- **ASSIGNED TASK**
Count how many lines below include the string "scarf", and give that number without anything else.

- **EXTRACTED RECORDS**
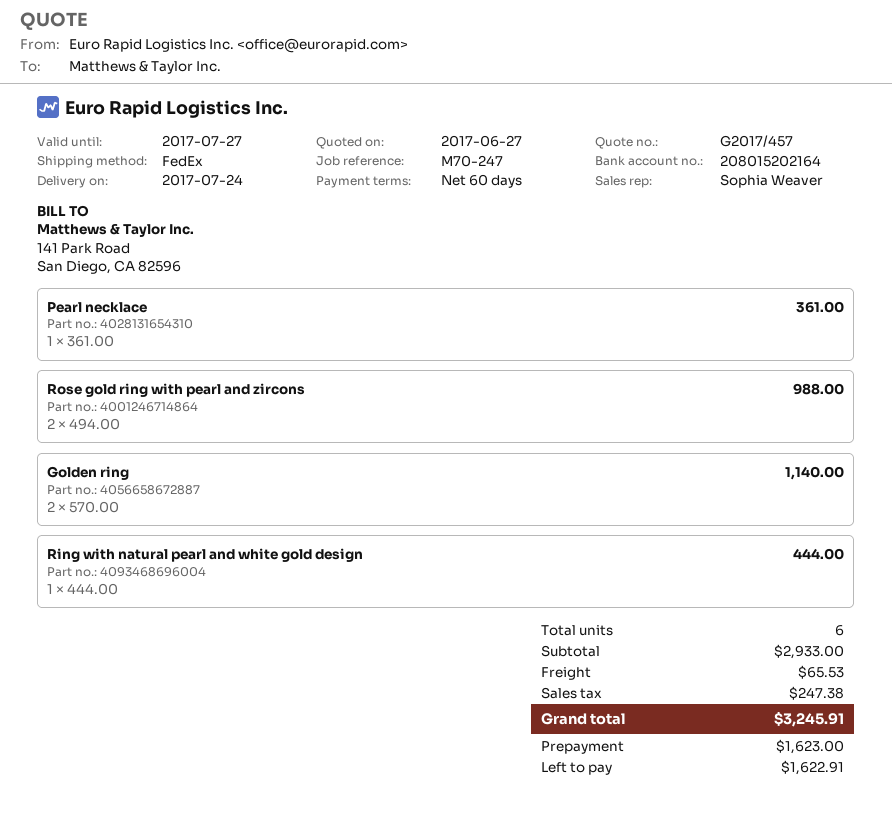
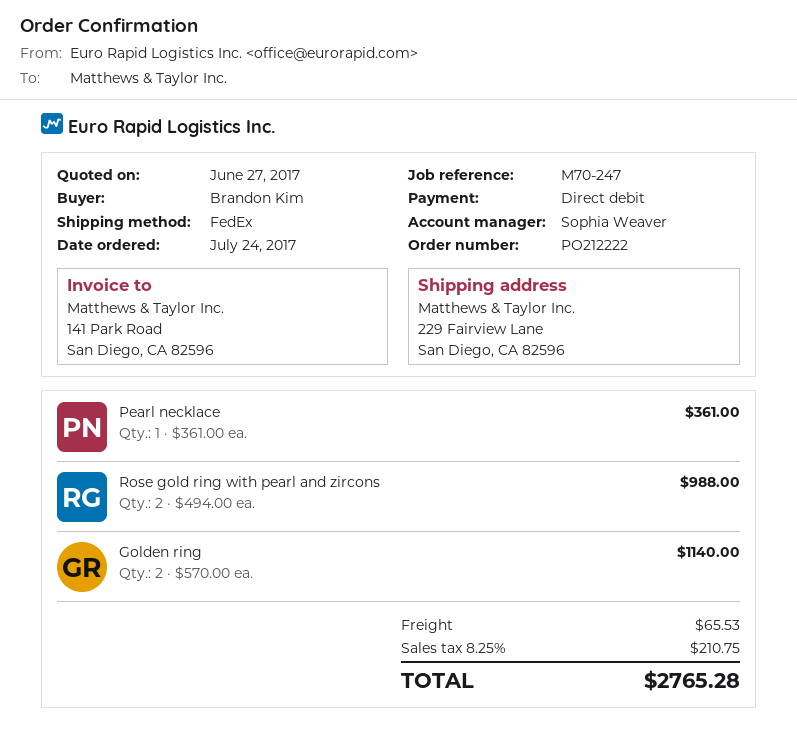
Ring with natural pearl and white gold design: 1 x 444.00 = 444.00 -> none
tax: 247.38 -> 210.75
total: 3245.91 -> 2765.28

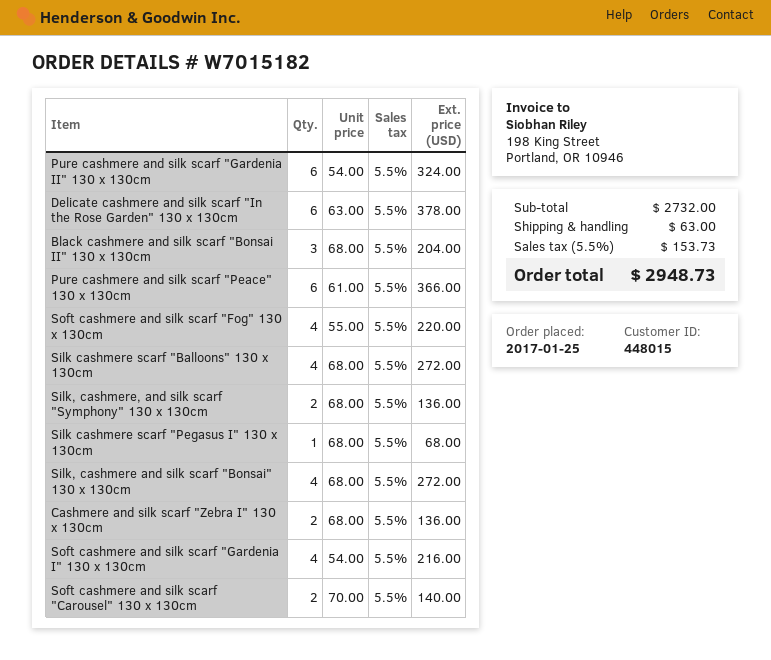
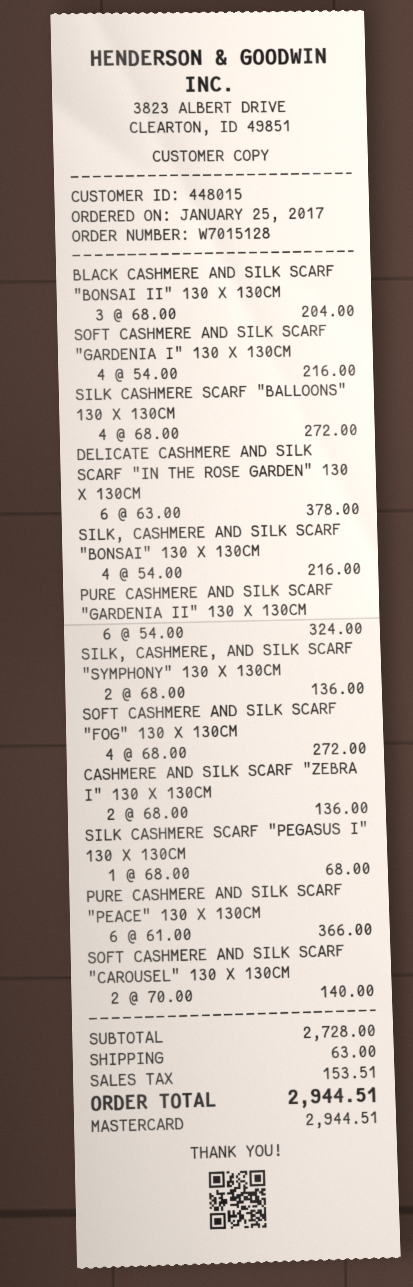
order number: W7015182 -> W7015128
Soft cashmere and silk scarf "Fog" 130 x 130cm: 4 x 55.00 = 220.00 -> 4 x 68.00 = 272.00
Silk, cashmere and silk scarf "Bonsai" 130 x 130cm: 4 x 68.00 = 272.00 -> 4 x 54.00 = 216.00
subtotal: 2732.00 -> 2728.00
tax: 153.73 -> 153.51
total: 2948.73 -> 2944.51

- **SOLUTION**
2